8. Il ressort des pièces du dossier, et notamment des motifs de la décision attaquée que, pour confirmer le retrait de l'ordre de mutation de M. A du détachement du service militaire adapté à Périgueux au régiment du service militaire adapté à La Réunion, la ministre s'est estimée en situation de compétence liée à raison des prescriptions de la circulaire n° 103/ARM/RH-AT/CCM/MOB du 7 juin 2018, relative à la gestion de la mobilité du personnel militaire de l'armée de terre pour 2019, publiée au bulletin officiel des armées du 10 juillet 2018. Par cette circulaire ministérielle, ont été précisées les modalités particulières de mise en œuvre de la mobilité du personnel militaire de l'armée de terre au titre de l'année 2019 et les directives spécifiques à mettre en œuvre au plan annuel de mutation (PAM) 2019 de l'outre-mer et de l'étranger. Le paragraphe 3.1.2 de cette circulaire prévoit que " ne peuvent être désignés pour le service hors métropole au cours de l'année 1 les sous-officiers qui, dans les années A-1 et A ont fait l'objet d'une sanction dont la partie sans sursis est supérieure ou égale à quinze jours d'arrêts ". Ces dispositions qui ont pour objet d'interdire à une catégorie de militaires de solliciter ou d'obtenir une mutation outre-mer à raison d'une sanction disciplinaire infligée par l'autorité militaire, imposent une condition non prévue par des dispositions statutaires. Or, la ministre ne tenait ni des dispositions des articles L. 4111-2 et L. 4121-5 précités du code de la défense ni d'aucun principe ou disposition législative ou réglementaire la compétence pour imposer une telle condition à caractère général. Dans ces conditions, M. A est fondé à soutenir que la ministre a entaché sa décision d'une erreur de droit en estimant qu'elle était tenue, en application des prescriptions de la circulaire du 7 juin 2018, de confirmer la décision retirant l'ordre de mutation individuel de l'intéressé pour le régiment de service militaire adapté de la Réunion, à raison de la sanction de 15 jours d'arrêt qui lui a été infligée par une décision du 26 juin 2019.

9. Il résulte de ce qui précède que, sans qu'il soit besoin d'examiner les autres moyens de la requête, la décision en date du 7 janvier 2020 de la ministre des armées doit être annulée.

Sur les conclusions à fin d'injonction :

10. L'exécution du présent jugement implique nécessairement que la situation de M. A au regard des suites à donner à son ordre de mutation individuel d'avril 2019 soit réexaminée. Il y a lieu, dans les circonstances de l'espèce, d'enjoindre au ministre des armées de procéder à ce réexamen dans un délai de deux mois à compter de la notification du présent jugement.

Sur les frais liés au litige :

11. Il y a lieu, dans les circonstances de l'espèce, de mettre à la charge de l'Etat la somme de 1 500 euros à verser à M. A au titre de l'article L. 761-1 du code de justice administrative.

D E C I D E :

Article 1er : La décision en date du 7 janvier 2020 de la ministre des armées est annulée.

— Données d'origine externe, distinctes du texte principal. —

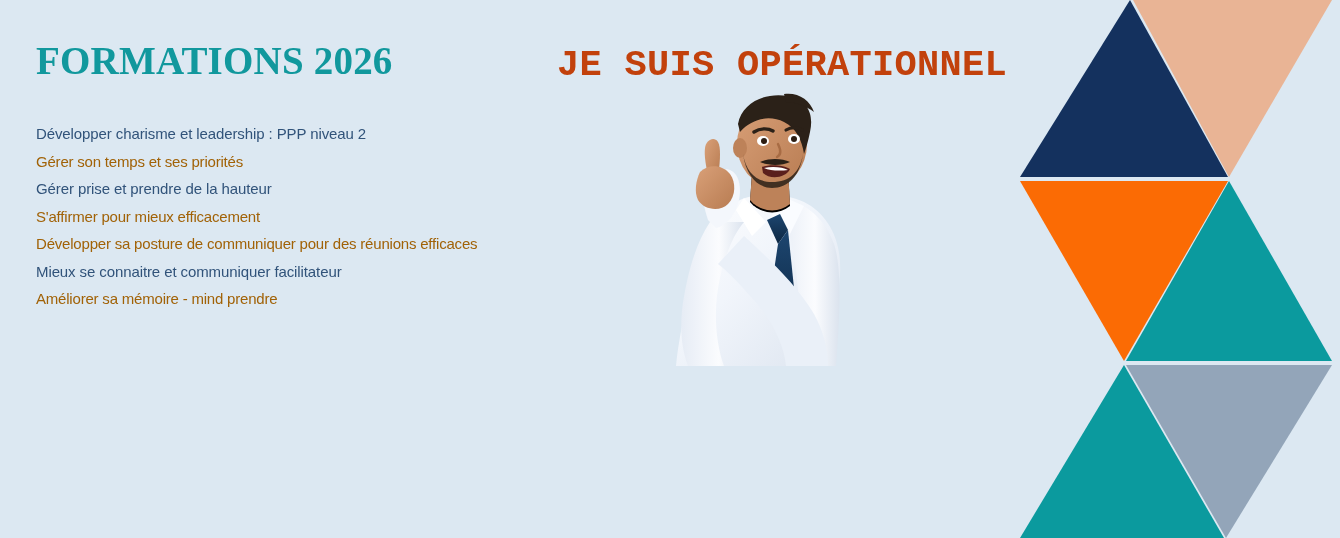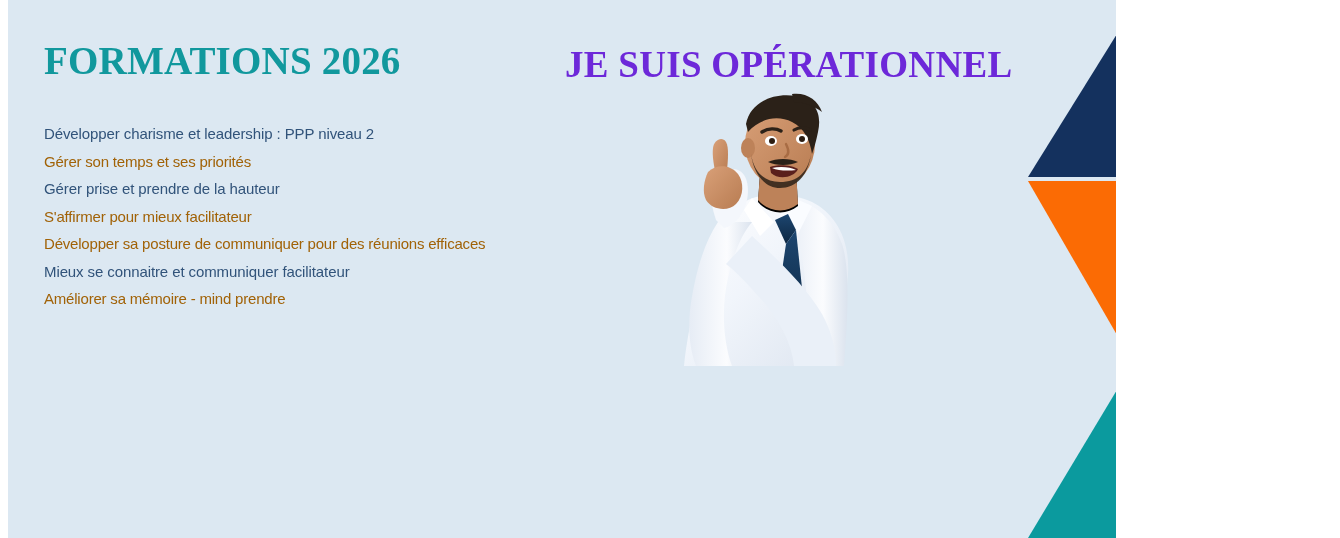"FORMATIONS 2026" .banner { margin-left: 8px -> none; width: 1108px -> 1340px }
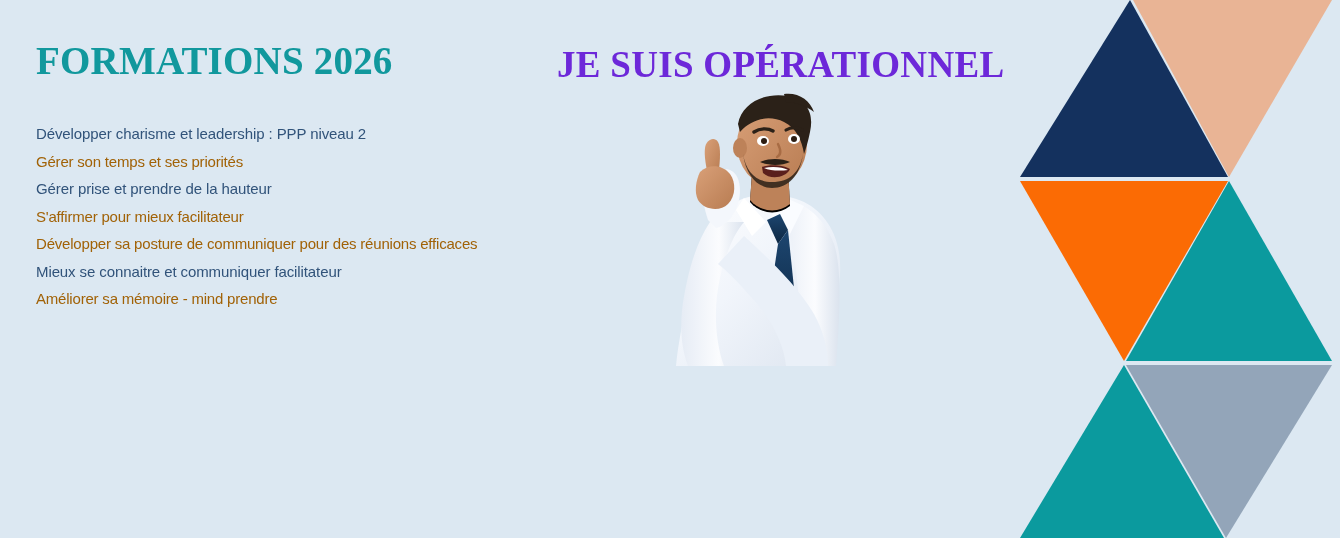"JE SUIS OPÉRATIONNEL" .headline { color: #6d28d9 -> #c2410c; font-family: Liberation Serif, serif -> Liberation Mono, monospace }
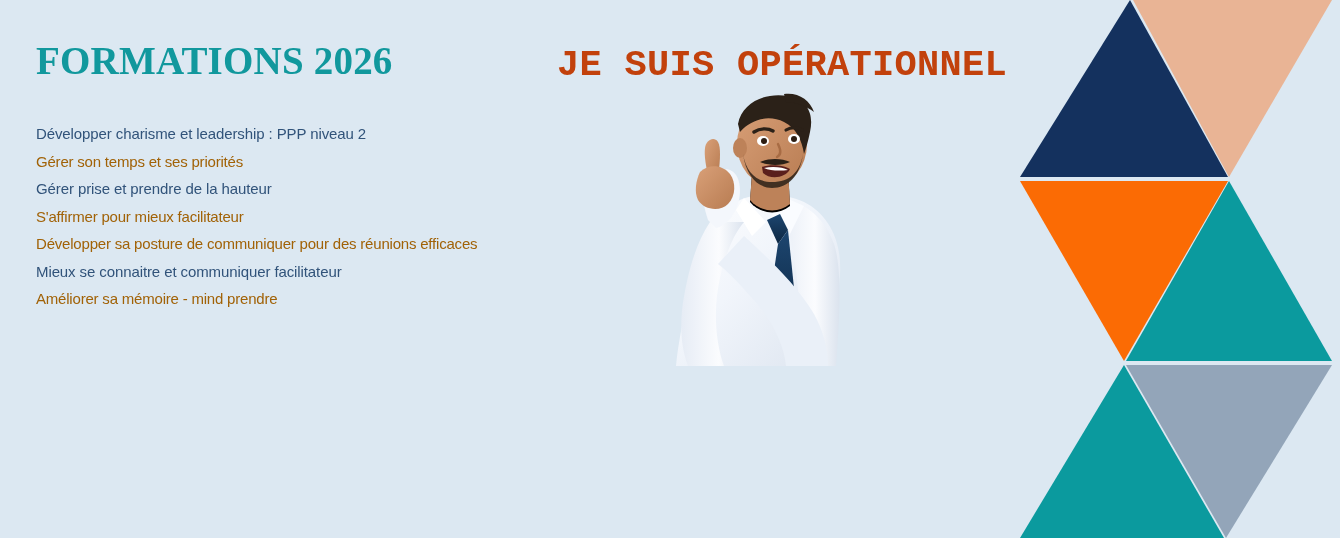"S'affirmer pour mieux facilitateur" li.course-item { text: facilitateur -> efficacement }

Article 2 : Il est enjoint au ministre des armées de procéder au réexamen de la situation de M. A au regard des suites à donner à son ordre de mutation individuel d'avril 2019, dans un délai de deux mois à compter de la notification du présent jugement.

Article 3 : L'Etat versera à M. A la somme de 1 500 euros au titre de l'article L. 761-1 du code de justice administrative.

Article 4 : Le présent jugement sera notifié à M. B A et au ministre des armées.

Délibéré après l'audience du 31 octobre 2023, à laquelle siégeaient :

M. Cantié, président,

Mme Martel, première conseillère,

M. Delohen, conseiller.

Rendu public par mise à disposition au greffe le 14 novembre 2023.

La rapporteure,

C. MARTEL

Le président,

C. CANTIÉLa greffière,

C. DUMONTEIL

La République mande et ordonne au ministre des armées en ce qui le concerne, et à tous commissaires de justice à ce requis, en ce qui concerne les voies de droit commun contre les parties privées, de pourvoir à l'exécution de la présente décision.